Start of Exercise data

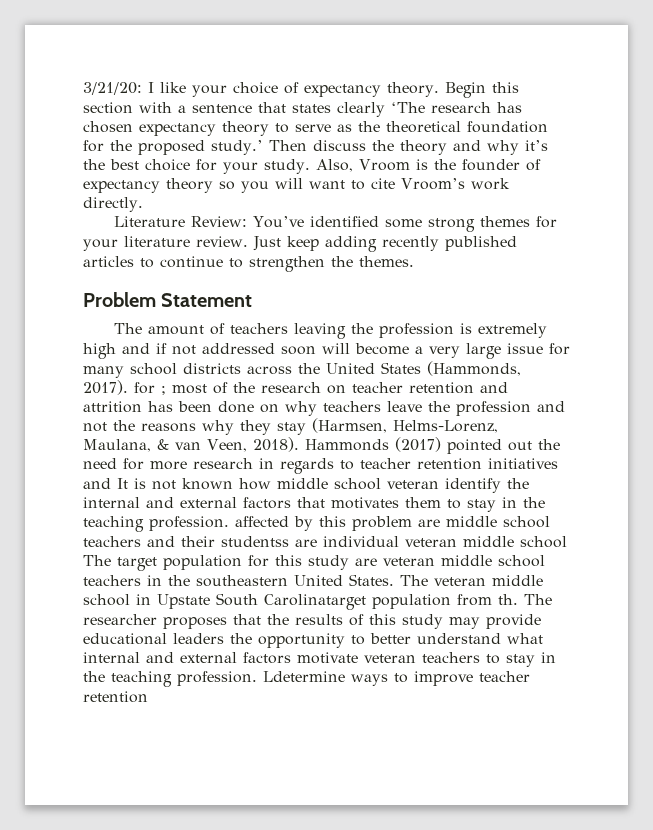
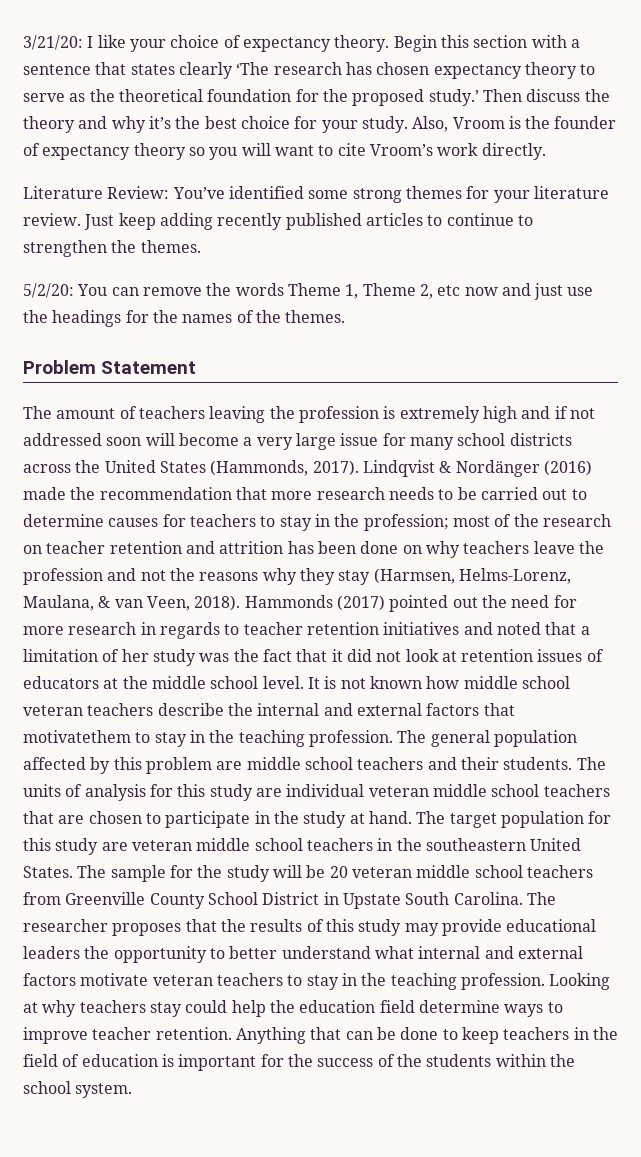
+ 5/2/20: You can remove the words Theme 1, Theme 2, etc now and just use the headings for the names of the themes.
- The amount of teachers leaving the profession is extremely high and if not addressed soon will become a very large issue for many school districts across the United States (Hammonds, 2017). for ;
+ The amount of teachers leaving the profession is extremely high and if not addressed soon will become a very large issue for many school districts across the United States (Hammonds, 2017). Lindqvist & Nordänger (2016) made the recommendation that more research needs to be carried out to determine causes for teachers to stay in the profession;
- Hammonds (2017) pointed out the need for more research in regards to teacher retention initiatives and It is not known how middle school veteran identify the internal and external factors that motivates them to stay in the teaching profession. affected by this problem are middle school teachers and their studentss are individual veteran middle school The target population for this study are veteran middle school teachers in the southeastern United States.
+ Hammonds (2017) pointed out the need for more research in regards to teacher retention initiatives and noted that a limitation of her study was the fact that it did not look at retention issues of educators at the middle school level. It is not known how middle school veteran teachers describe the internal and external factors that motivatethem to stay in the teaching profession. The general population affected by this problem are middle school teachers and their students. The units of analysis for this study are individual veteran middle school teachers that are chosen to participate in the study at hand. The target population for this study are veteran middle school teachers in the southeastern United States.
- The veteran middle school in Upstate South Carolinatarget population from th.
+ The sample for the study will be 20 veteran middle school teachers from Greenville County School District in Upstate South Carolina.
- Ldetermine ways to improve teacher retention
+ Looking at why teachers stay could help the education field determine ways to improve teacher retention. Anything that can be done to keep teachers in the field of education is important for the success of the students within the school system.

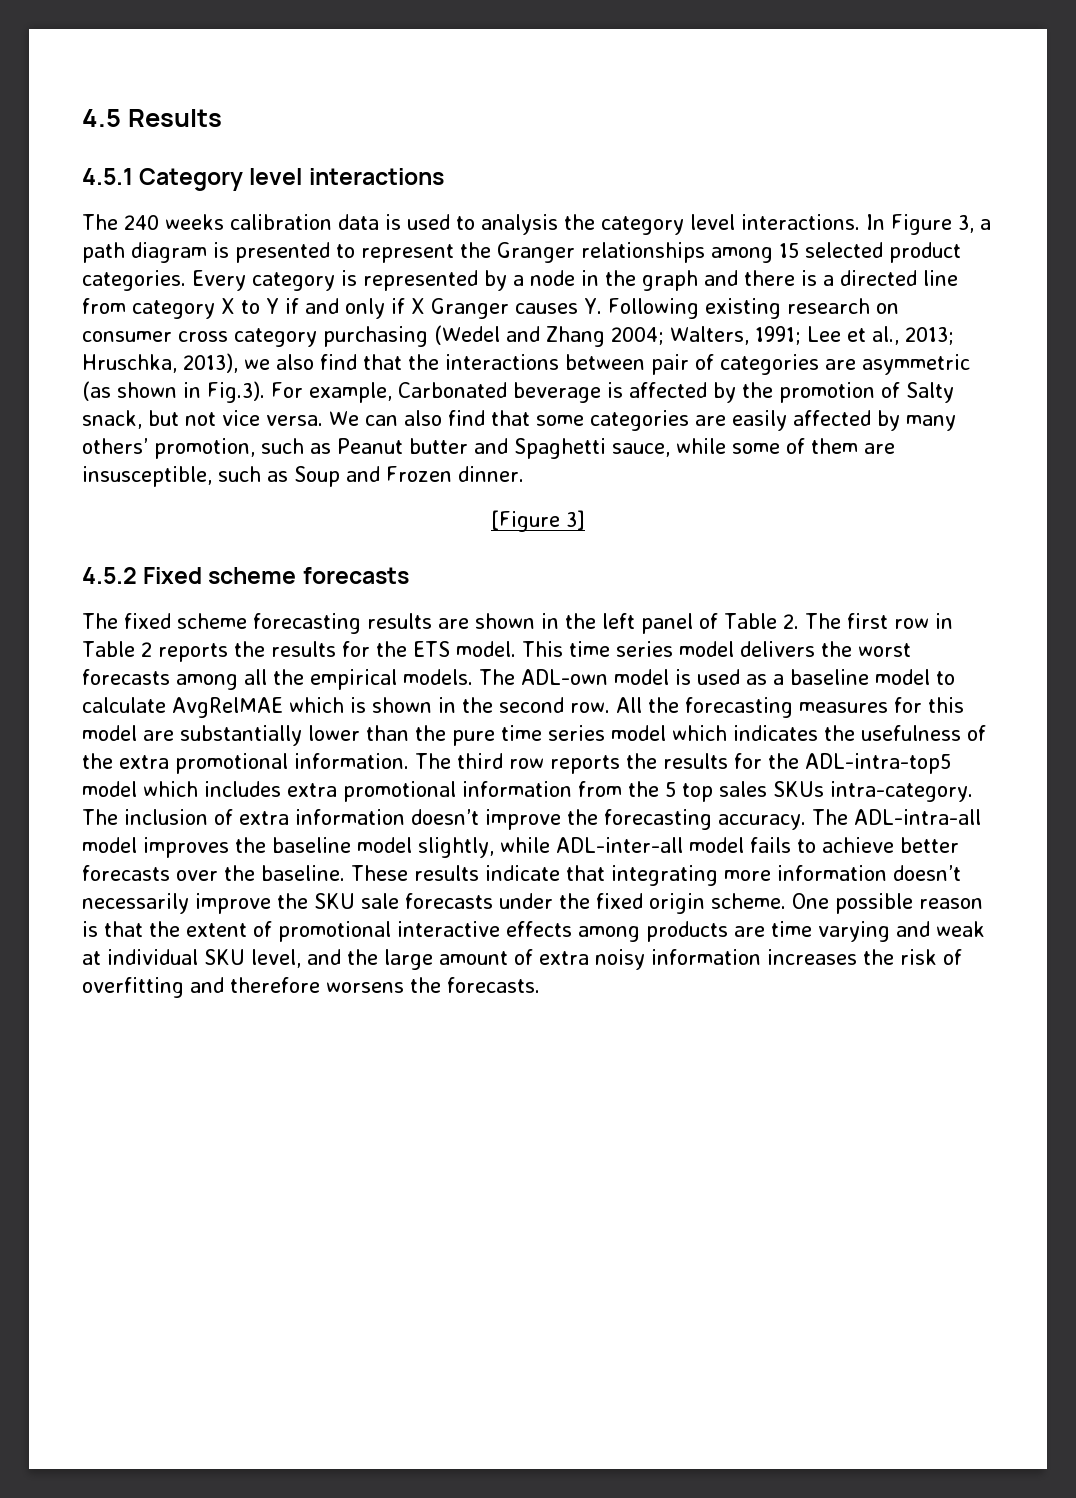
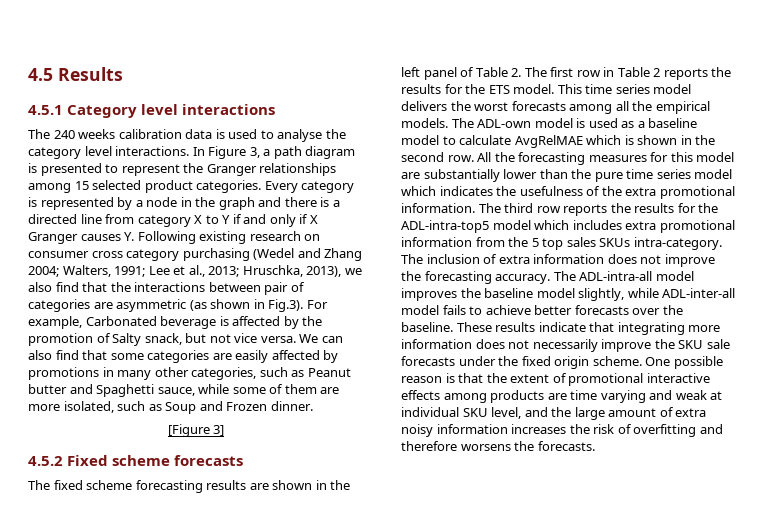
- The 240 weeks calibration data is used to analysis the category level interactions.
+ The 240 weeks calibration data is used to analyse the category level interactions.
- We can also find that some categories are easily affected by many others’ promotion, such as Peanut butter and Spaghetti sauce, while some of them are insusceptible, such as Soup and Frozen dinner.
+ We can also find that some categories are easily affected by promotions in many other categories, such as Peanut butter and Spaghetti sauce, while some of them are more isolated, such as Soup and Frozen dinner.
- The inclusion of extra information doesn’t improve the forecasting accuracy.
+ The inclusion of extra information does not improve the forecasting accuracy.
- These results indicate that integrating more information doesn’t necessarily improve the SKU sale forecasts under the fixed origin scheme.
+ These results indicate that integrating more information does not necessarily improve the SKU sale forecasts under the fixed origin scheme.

End of Exercise data

## Goal of the exercise:
Give back every entry verbatim. No pictures belong in the copy.

## Task output:
+ 5/2/20: You can remove the words Theme 1, Theme 2, etc now and just use the headings for the names of the themes.
- The amount of teachers leaving the profession is extremely high and if not addressed soon will become a very large issue for many school districts across the United States (Hammonds, 2017). for ;
+ The amount of teachers leaving the profession is extremely high and if not addressed soon will become a very large issue for many school districts across the United States (Hammonds, 2017). Lindqvist & Nordänger (2016) made the recommendation that more research needs to be carried out to determine causes for teachers to stay in the profession;
- Hammonds (2017) pointed out the need for more research in regards to teacher retention initiatives and It is not known how middle school veteran identify the internal and external factors that motivates them to stay in the teaching profession. affected by this problem are middle school teachers and their studentss are individual veteran middle school The target population for this study are veteran middle school teachers in the southeastern United States.
+ Hammonds (2017) pointed out the need for more research in regards to teacher retention initiatives and noted that a limitation of her study was the fact that it did not look at retention issues of educators at the middle school level. It is not known how middle school veteran teachers describe the internal and external factors that motivatethem to stay in the teaching profession. The general population affected by this problem are middle school teachers and their students. The units of analysis for this study are individual veteran middle school teachers that are chosen to participate in the study at hand. The target population for this study are veteran middle school teachers in the southeastern United States.
- The veteran middle school in Upstate South Carolinatarget population from th.
+ The sample for the study will be 20 veteran middle school teachers from Greenville County School District in Upstate South Carolina.
- Ldetermine ways to improve teacher retention
+ Looking at why teachers stay could help the education field determine ways to improve teacher retention. Anything that can be done to keep teachers in the field of education is important for the success of the students within the school system.

- The 240 weeks calibration data is used to analysis the category level interactions.
+ The 240 weeks calibration data is used to analyse the category level interactions.
- We can also find that some categories are easily affected by many others’ promotion, such as Peanut butter and Spaghetti sauce, while some of them are insusceptible, such as Soup and Frozen dinner.
+ We can also find that some categories are easily affected by promotions in many other categories, such as Peanut butter and Spaghetti sauce, while some of them are more isolated, such as Soup and Frozen dinner.
- The inclusion of extra information doesn’t improve the forecasting accuracy.
+ The inclusion of extra information does not improve the forecasting accuracy.
- These results indicate that integrating more information doesn’t necessarily improve the SKU sale forecasts under the fixed origin scheme.
+ These results indicate that integrating more information does not necessarily improve the SKU sale forecasts under the fixed origin scheme.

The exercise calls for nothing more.